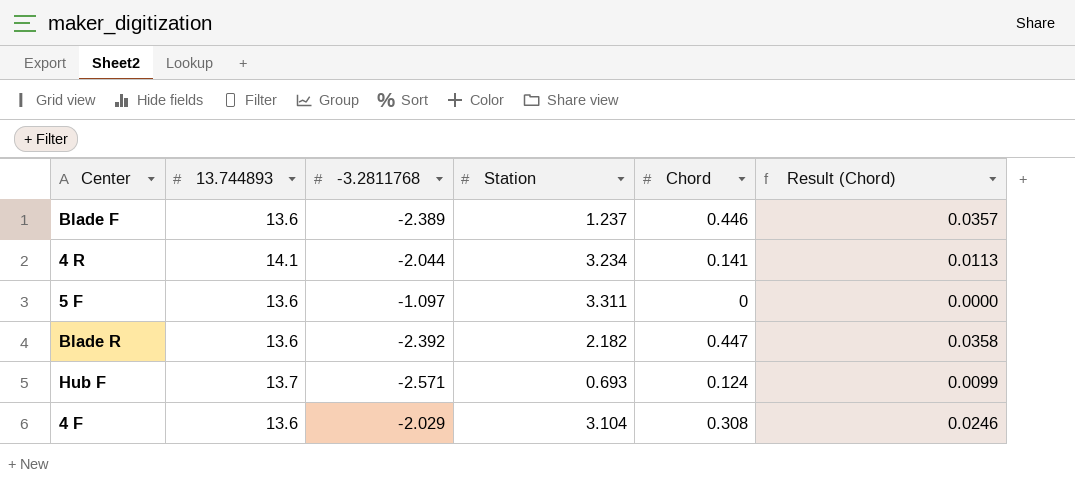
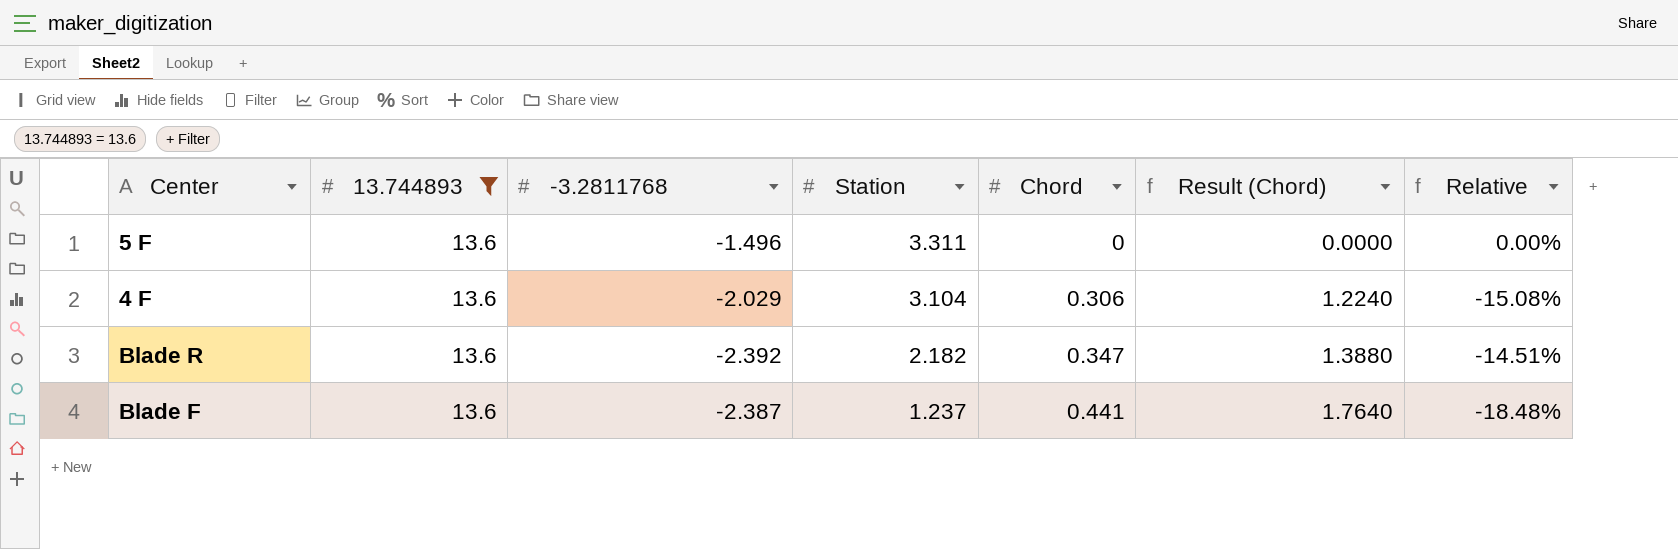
filter: none -> 13.744893 = 13.6
row order: none -> Station descending
column Result (Chord) | formula: [Chord] * 0.08 -> [Chord] * 4
column Relative | formula: none -> [Chord] / [-3.2811768]
5 F | -3.2811768: -1.097 -> -1.496
4 F | Chord: 0.308 -> 0.306
Blade R | Chord: 0.447 -> 0.347
Blade F | -3.2811768: -2.389 -> -2.387
Blade F | Chord: 0.446 -> 0.441

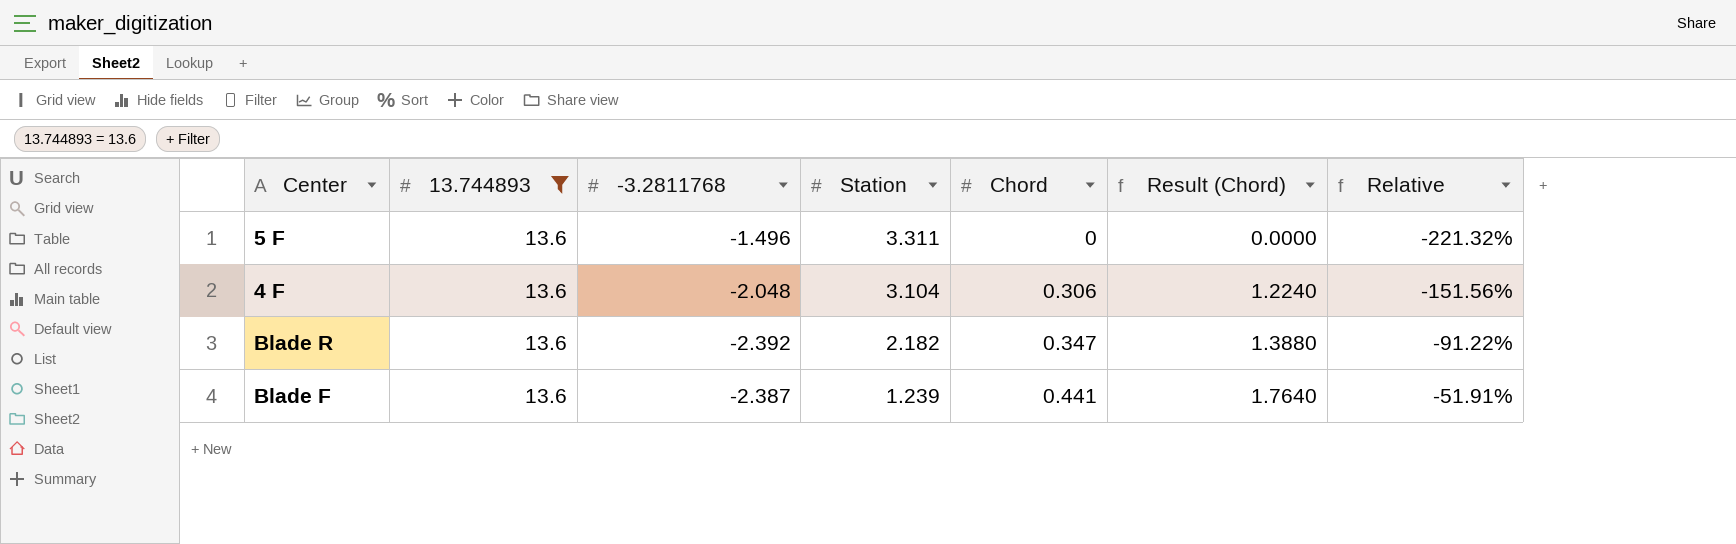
column Relative | formula: [Chord] / [-3.2811768] -> [Station] / [-3.2811768]
4 F | -3.2811768: -2.029 -> -2.048
Blade F | Station: 1.237 -> 1.239

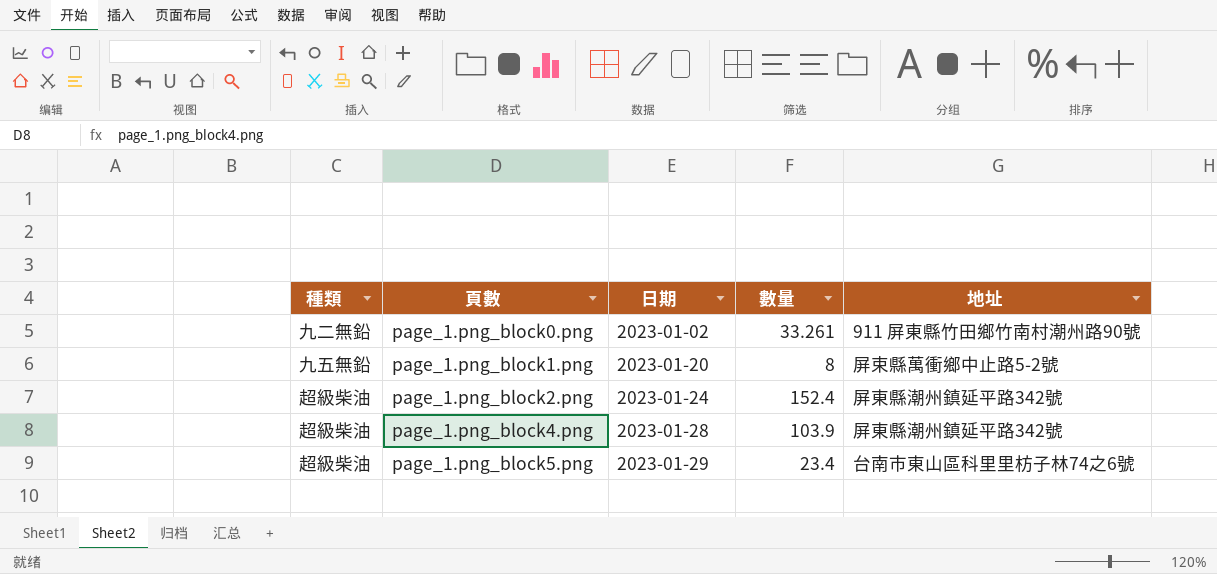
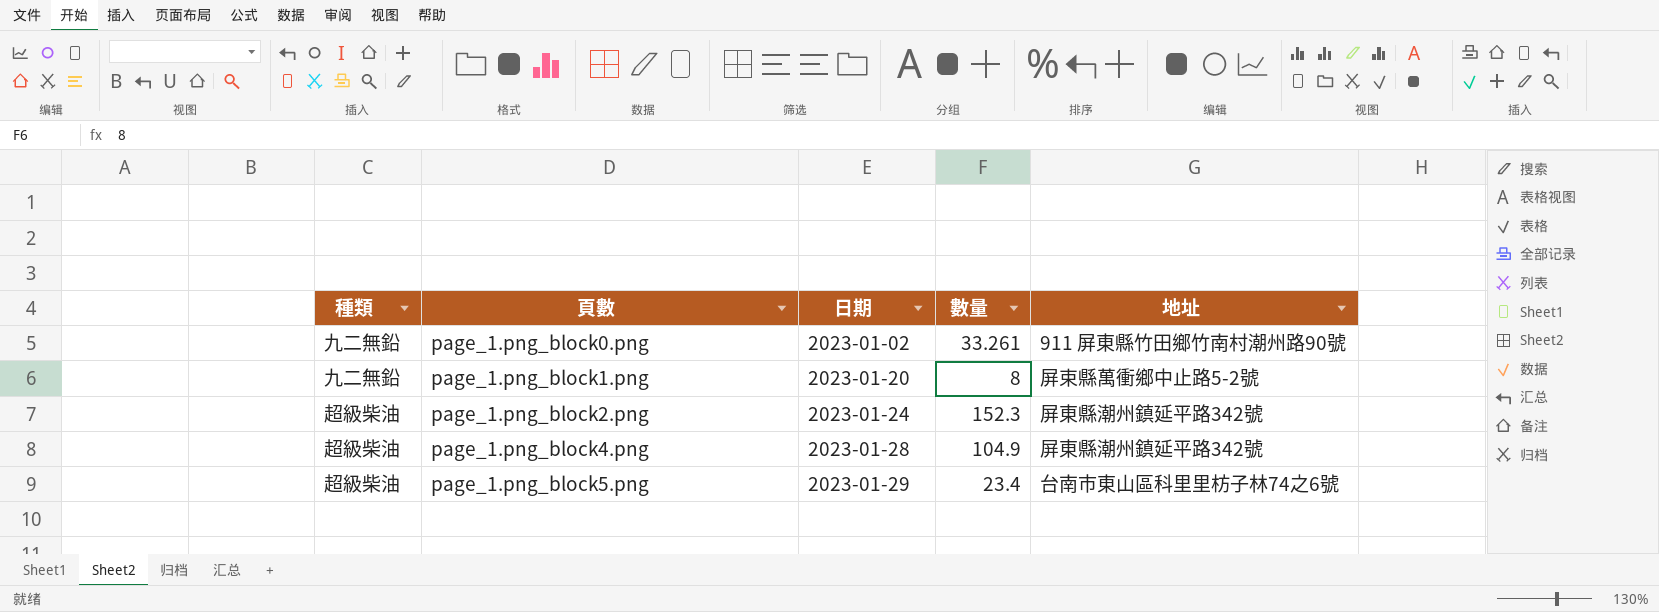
page_1.png_block1.png | 種類: 九五無鉛 -> 九二無鉛
page_1.png_block2.png | 數量: 152.4 -> 152.3
page_1.png_block4.png | 數量: 103.9 -> 104.9

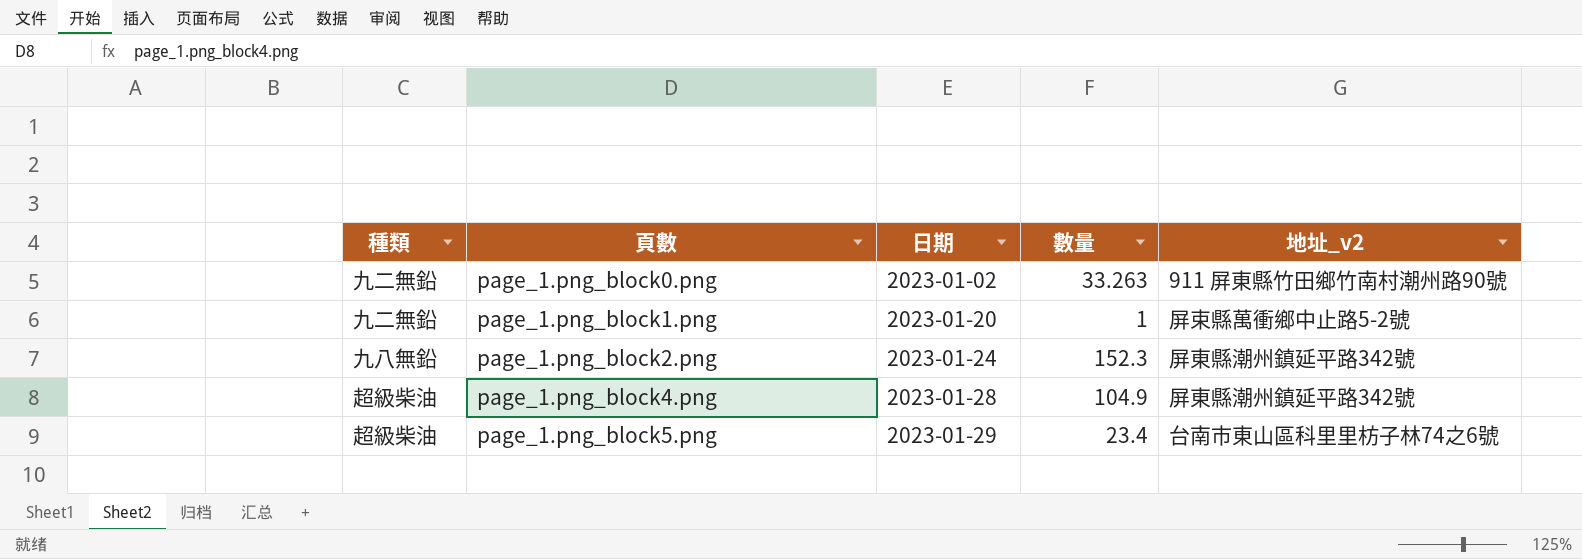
column name: 地址 -> 地址_v2
page_1.png_block0.png | 數量: 33.261 -> 33.263
page_1.png_block1.png | 數量: 8 -> 1
page_1.png_block2.png | 種類: 超級柴油 -> 九八無鉛

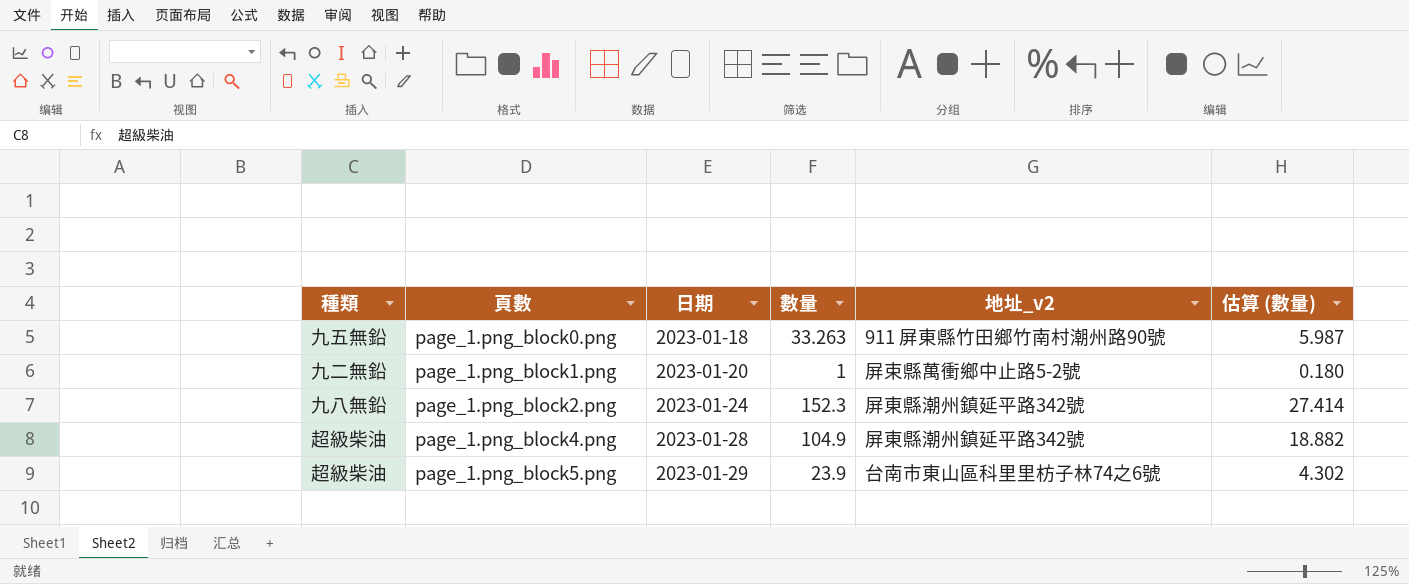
column 估算 (數量) | formula: none -> [數量] * 0.18
page_1.png_block0.png | 種類: 九二無鉛 -> 九五無鉛
page_1.png_block0.png | 日期: 2023-01-02 -> 2023-01-18
page_1.png_block5.png | 數量: 23.4 -> 23.9

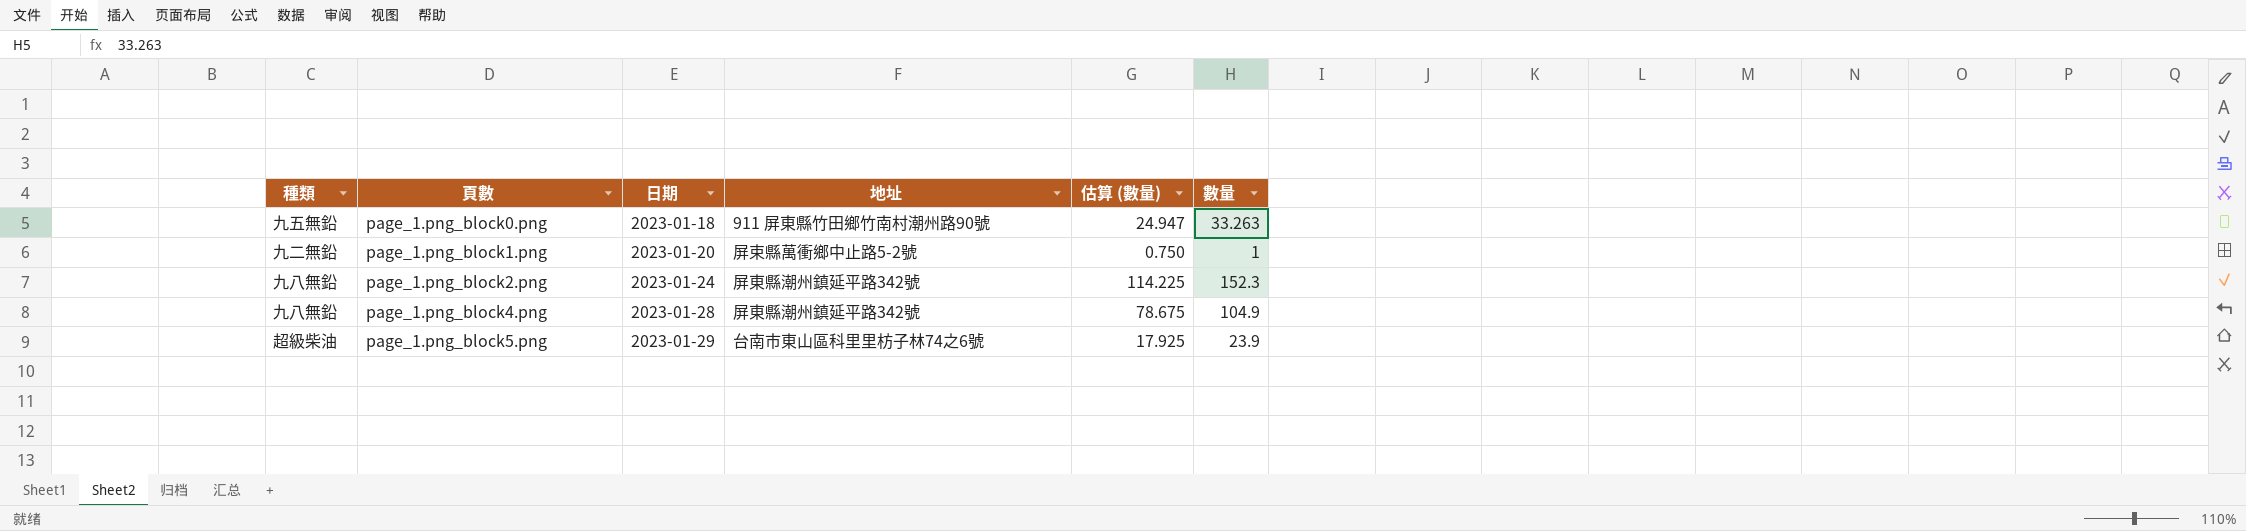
column name: 地址_v2 -> 地址
column 估算 (數量) | formula: [數量] * 0.18 -> [數量] * 0.75
column 數量 | position: 4 -> 6
page_1.png_block4.png | 種類: 超級柴油 -> 九八無鉛

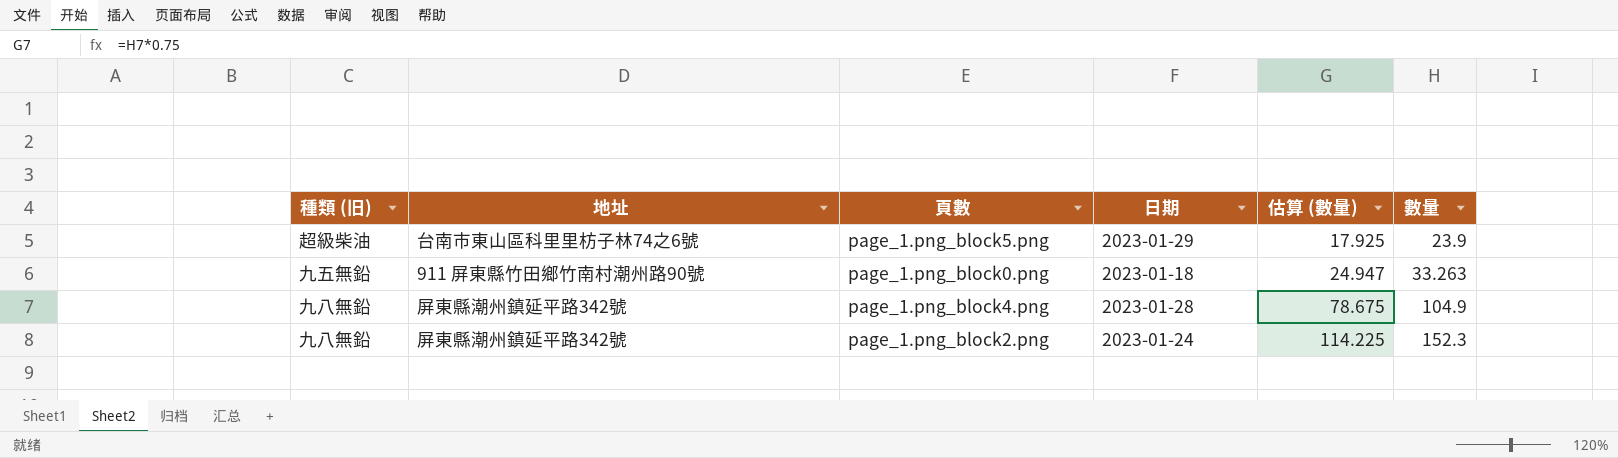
row order: 頁數 ascending -> 估算 (數量) ascending
column name: 種類 -> 種類 (旧)
column 地址 | position: 4 -> 2
row page_1.png_block1.png: 九二無鉛 | 2023-01-20 | 屏束縣萬衝鄉中止路5-2號 | 0.750 | 1 -> none

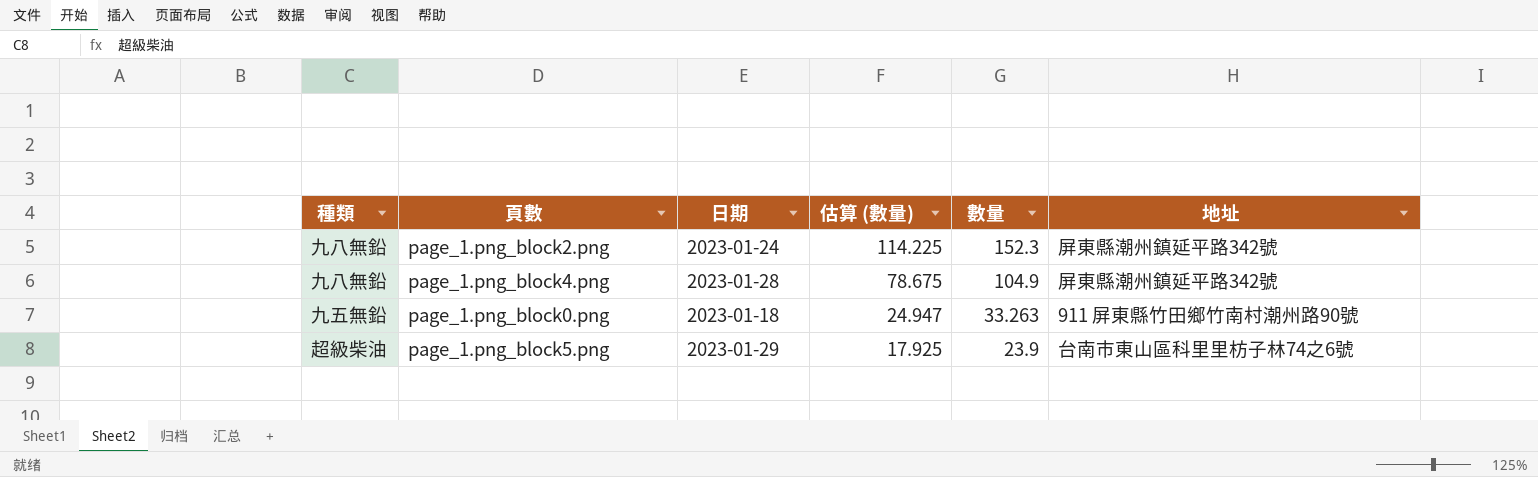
row order: 估算 (數量) ascending -> 估算 (數量) descending
column name: 種類 (旧) -> 種類
column 地址 | position: 2 -> 6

──────────

TASK OBJECTIVE
From the line that contains "column name: 種類 -> 種類 (旧)" to the last line of the data above, inclusive, transcribe every line exactly and only those lines, omitting pictures.

ANSWER SPACE
column name: 種類 -> 種類 (旧)
column 地址 | position: 4 -> 2
row page_1.png_block1.png: 九二無鉛 | 2023-01-20 | 屏束縣萬衝鄉中止路5-2號 | 0.750 | 1 -> none

row order: 估算 (數量) ascending -> 估算 (數量) descending
column name: 種類 (旧) -> 種類
column 地址 | position: 2 -> 6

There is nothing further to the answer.